Terremoto in Abruzzo


..."la terra", per usare la frase sentita ieri ad Onna in bocca a una ragazzina che trema come una foglia al ricordo, "comincia a sbattere come la coda di un drago impazzito".


Esprimiamo un profondo cordoglio alla popolazione abruzzese, colpita con durezza dai sismi degli ultimi giorni.

Molte notizie si trovano, ovviamente, nelle prime pagine di tutti i giornali italiani, ma anche in altri siti utili, come quello dei Vigili del fuoco, della Croce Rossa Italiana, della Protezione Civile.

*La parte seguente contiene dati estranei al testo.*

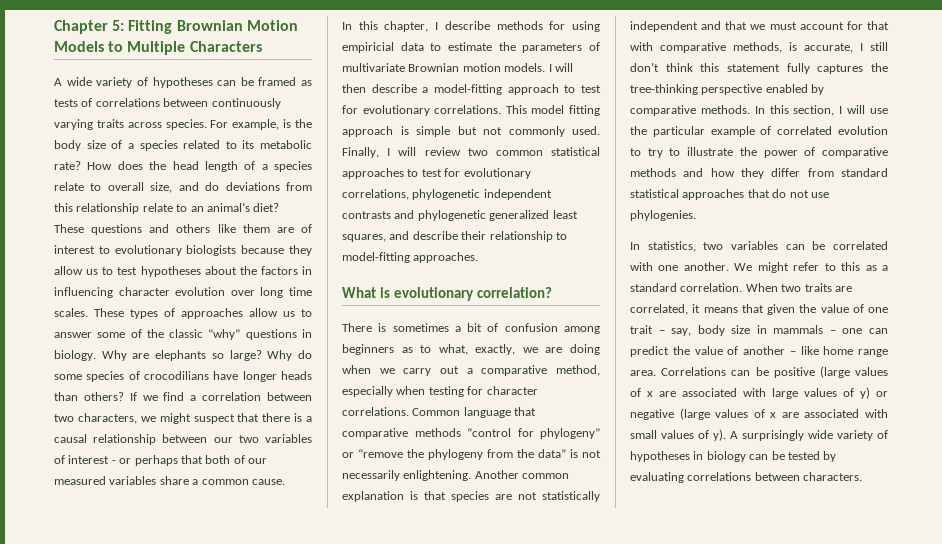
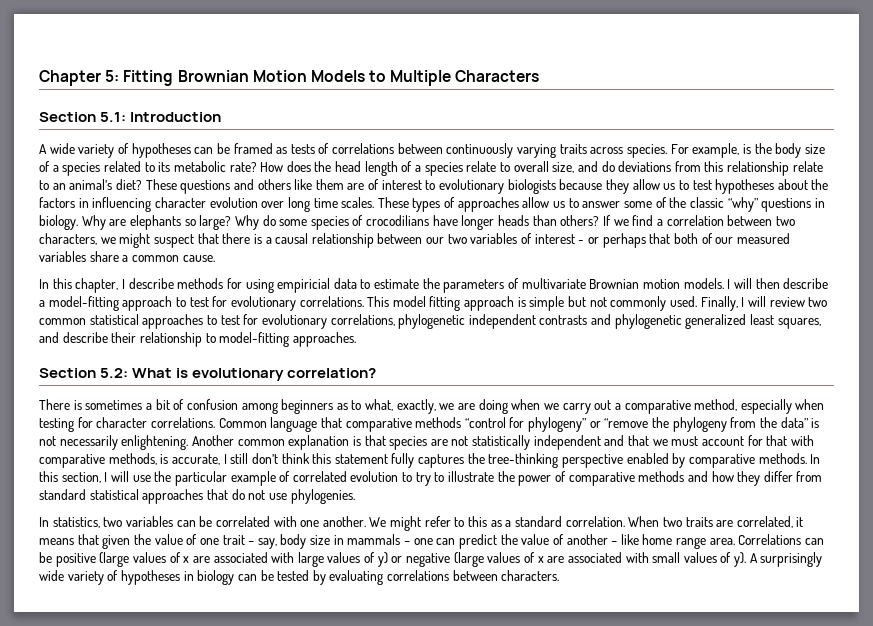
+ Section 5.1: Introduction
- What is evolutionary correlation?
+ Section 5.2: What is evolutionary correlation?

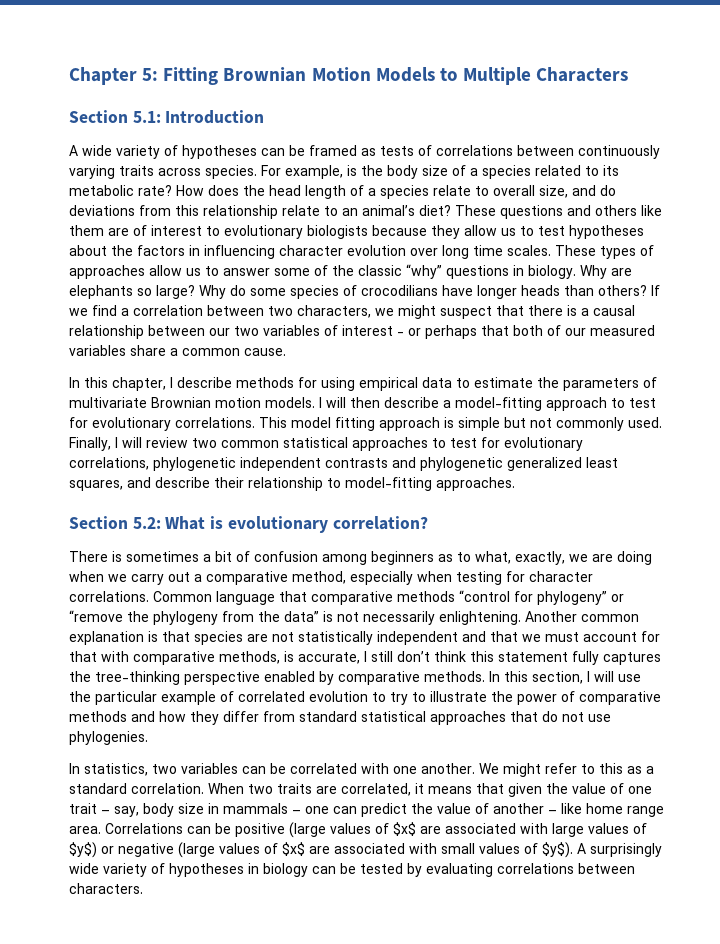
- In this chapter, I describe methods for using empiricial data to estimate the parameters of multivariate Brownian motion models.
+ In this chapter, I describe methods for using empirical data to estimate the parameters of multivariate Brownian motion models.
- Correlations can be positive (large values of x are associated with large values of y) or negative (large values of x are associated with small values of y).
+ Correlations can be positive (large values of $x$ are associated with large values of $y$) or negative (large values of $x$ are associated with small values of $y$).

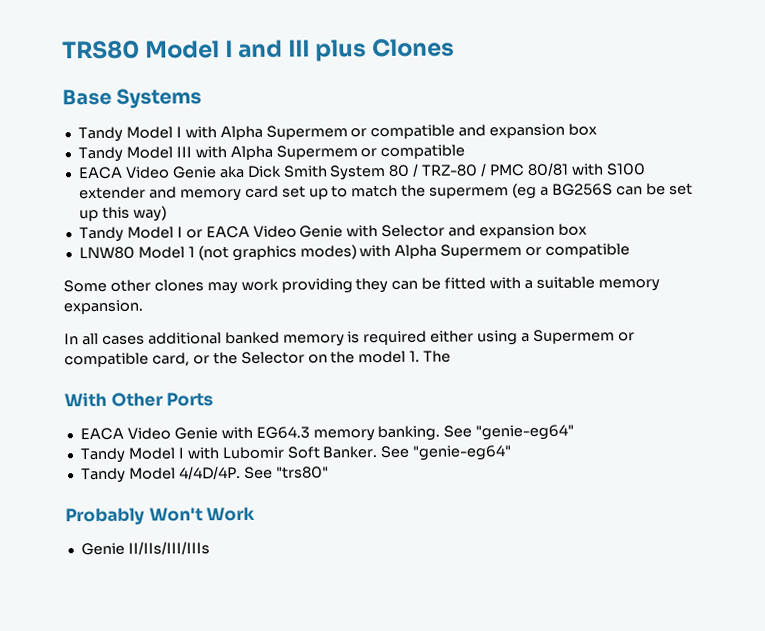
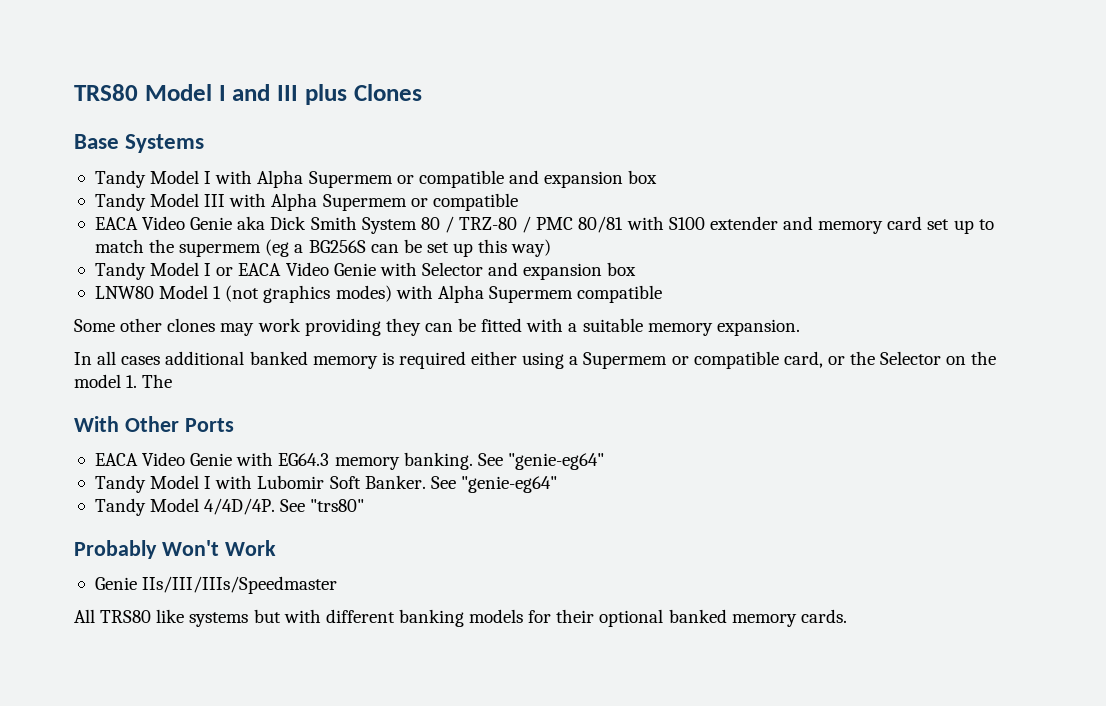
- LNW80 Model 1 (not graphics modes) with Alpha Supermem or compatible
+ LNW80 Model 1 (not graphics modes) with Alpha Supermem compatible
- Genie II/IIs/III/IIIs
+ Genie IIs/III/IIIs/Speedmaster
+ All TRS80 like systems but with different banking models for their optional banked memory cards.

A chiunque volesse fare delle donazioni consigliamo di affidarsi ad organizzazioni ed enti conosciuti.
A chi inoltre volesse redersi volontario per i soccorsi (di vario tipo) sul luogo del disastro, sconsigliamo fortemente l'approccio "fai-da-te", autonomo, non coordinato. La forte spinta emotiva è certo ammirevole, ma in queste situazioni rischia di essere d'intralcio alle operazioni di soccorso, che sono plesemente complicate. Tra l'altro, il numero di volontari sul posto è già elevatissimo (e quindi richiede di per sè un grande sforzo logistico, di sostentamento e di coordinamento). E' altresì necessario fare riferimento e dare la disponibilità a gruppi di esperti inquadrati all'interno del sistema di protezione civile nazionale.

Nella drammaticità della situazione, proviamo ugualmente ad avanzare una considerazione "positiva".

Il terremoto del Friuli, del 1976, è stato sicuramente un cataclisma che ha troncato vite (quasi un migliaio), distrutto case, segnato profondamente le esistenze di due o tre generazioni di friulani.
Ma non è stato "solo" questo.
Una volta superata la fase iniziale, la più critica, vi è stata una mobilitazione generale della popolazione, della nazione, e "delle coscienze". Al sentimento di disperazione e sconforto, si è sostituito, pian piano, quello di voglia di ricominciare, di ricostruire, di riprendere a vivere, di aiutarsi gli uni gli altri, di vicinanza e fratellanza.
Il Friuli si è ricostruito, e non solo nel senso "abitativo" e urbanistico. Si è creata una nuova coscienza comune, la consapevolezza di un trauma vissuto assieme, e di un percorso di ricostruzione condiviso.
Il taramot è una ferita oramai superata, "rimarginata", ma sempre scolpita nel corpo e nel cuore dei friulani che l'hanno vissuto. I furlans sono sicuramente diventati più forti, più uniti, "grazie" al terremoto. I racconti di chi lo ha vissuto, intrisi di tristezza, rabbia, dolore, ma anche orgoglio, ne sono testimonianza.
Speriamo veramente possa essere così anche per gli abruzzesi.